The max VID range is 1.3625V. So anything up to that is 100% guaranteed safe. Going up to 1.4V might shorten the lifetime of the processor from 15 years down to just 10. Are you still going to be using this CPU in ten years? Going over 1.4V can be safe under certain conditions, but I'm guessing you don't want to take the risk.

It isn't like raising it by .01V is going to make it blow up or anything.


----------



## kyle1234 (Dec 3, 2009)

*Re: overclock question*

Let me clarify, is the VID voltage the voltage going to the cpu?
I Probly will be using the cpu in 10 years because this machine will be fast enough for me for a long time.

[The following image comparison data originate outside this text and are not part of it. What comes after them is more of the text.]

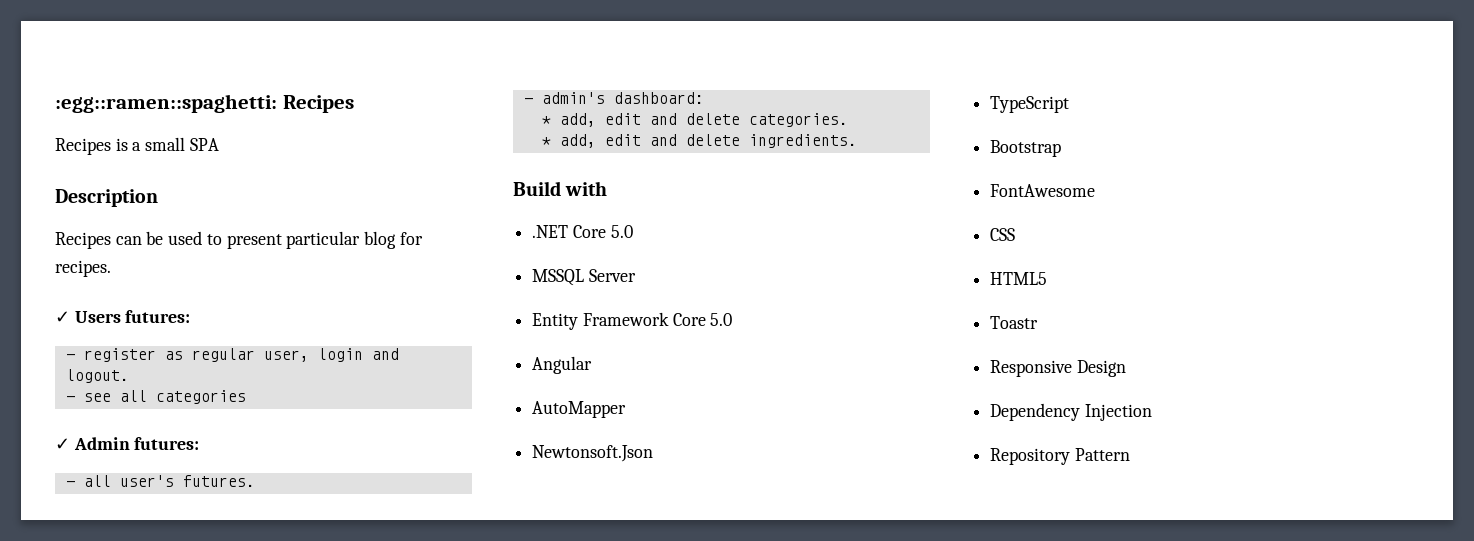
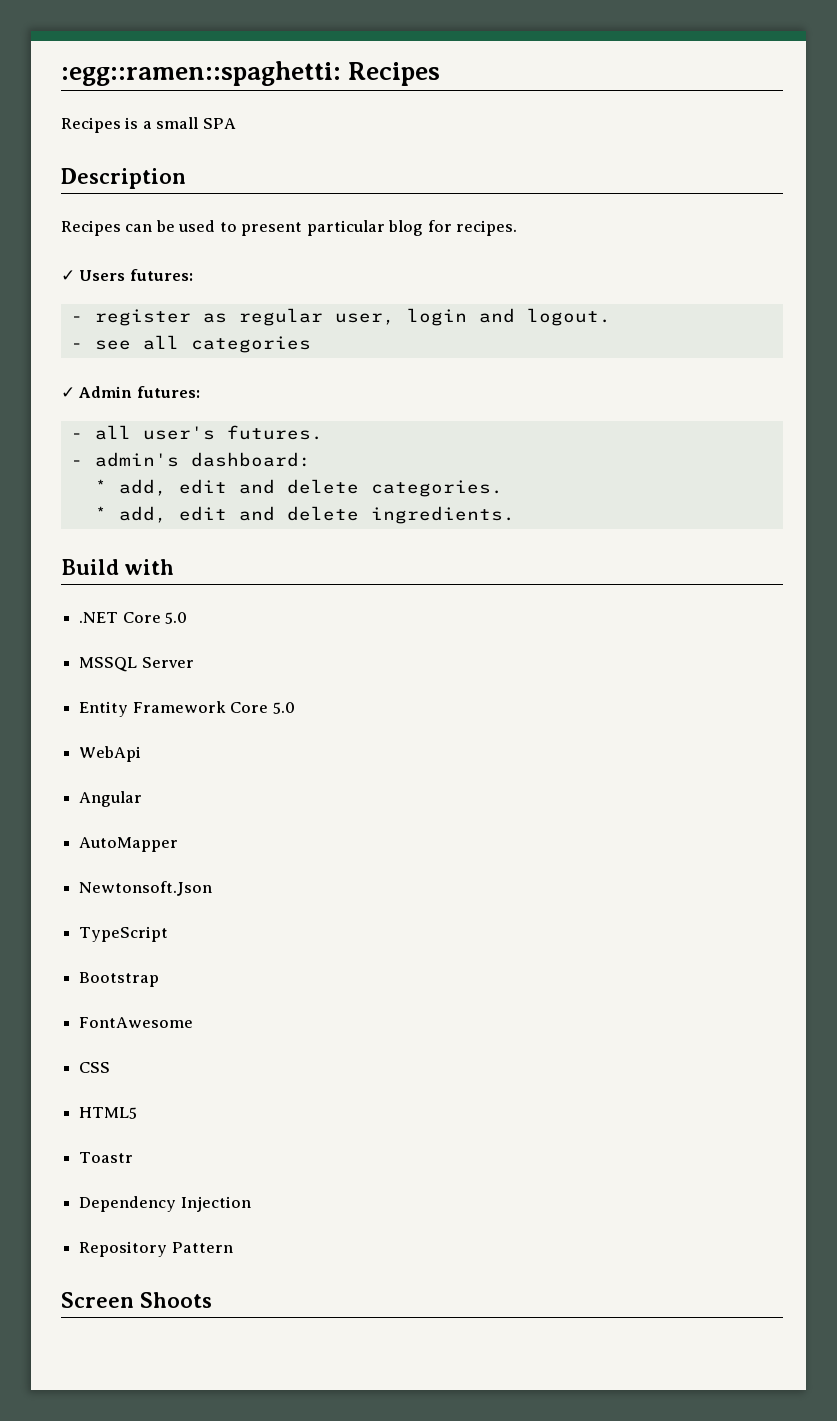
(733, 319) none -> [79,746,142,762] // WebApi
[990,360,1126,377] // Responsive Design -> (134, 1157) none
(1130, 454) none -> [61,1292,212,1308] // Screen Shoots

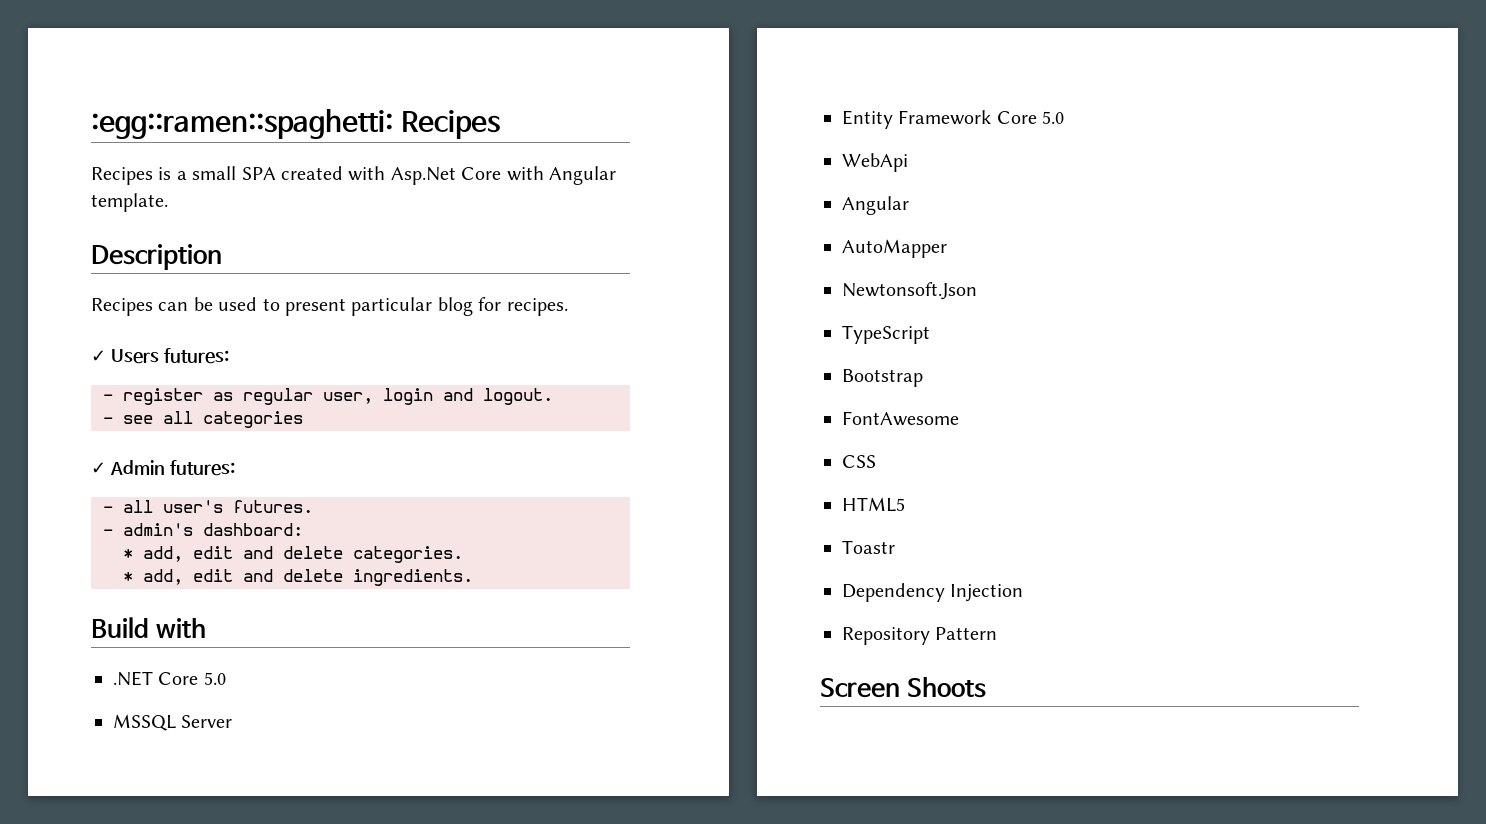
(236, 123) none -> [281,166,616,185] [91,193,168,212] created with Asp.Net Core with Angular template.

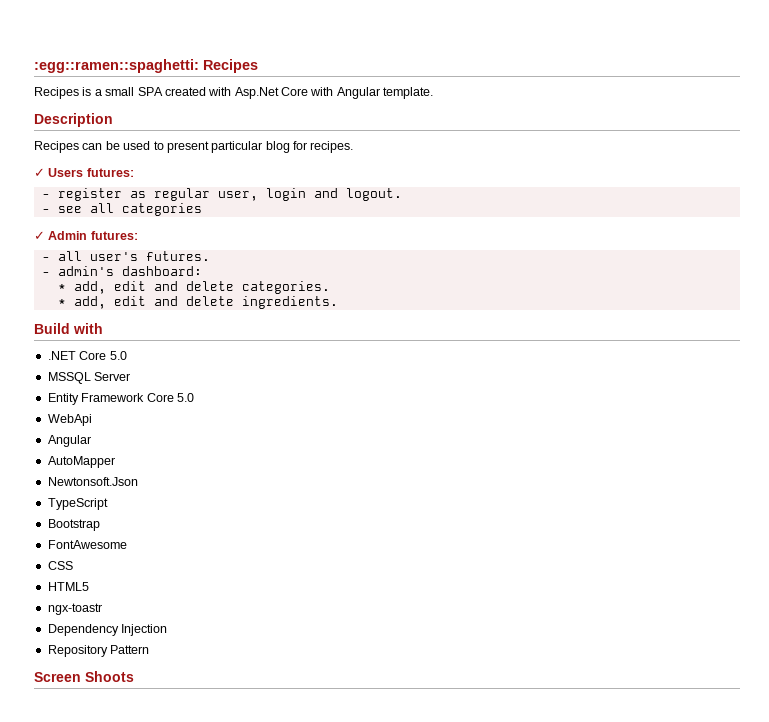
[842,540,895,554] Toastr -> [47,603,102,615] ngx-toastr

And if i leave it at the max range and overclock it, say a 15% overclock to 3.6ghz, AND have turbo on so it reaches up to the 4.3 ghz on single threaded heavy loads, will that be within the limits of the stock VID?


----------



## Phædrus241 (Mar 28, 2009)

*Re: overclock question*

VCore is the voltage going to the CPU. VID is the "stock" VCore level. Maximum VID is the highest VCore you'll see when the voltage is on auto. 

A 15% overclock would be 3.22GHz, not 3.6GHz.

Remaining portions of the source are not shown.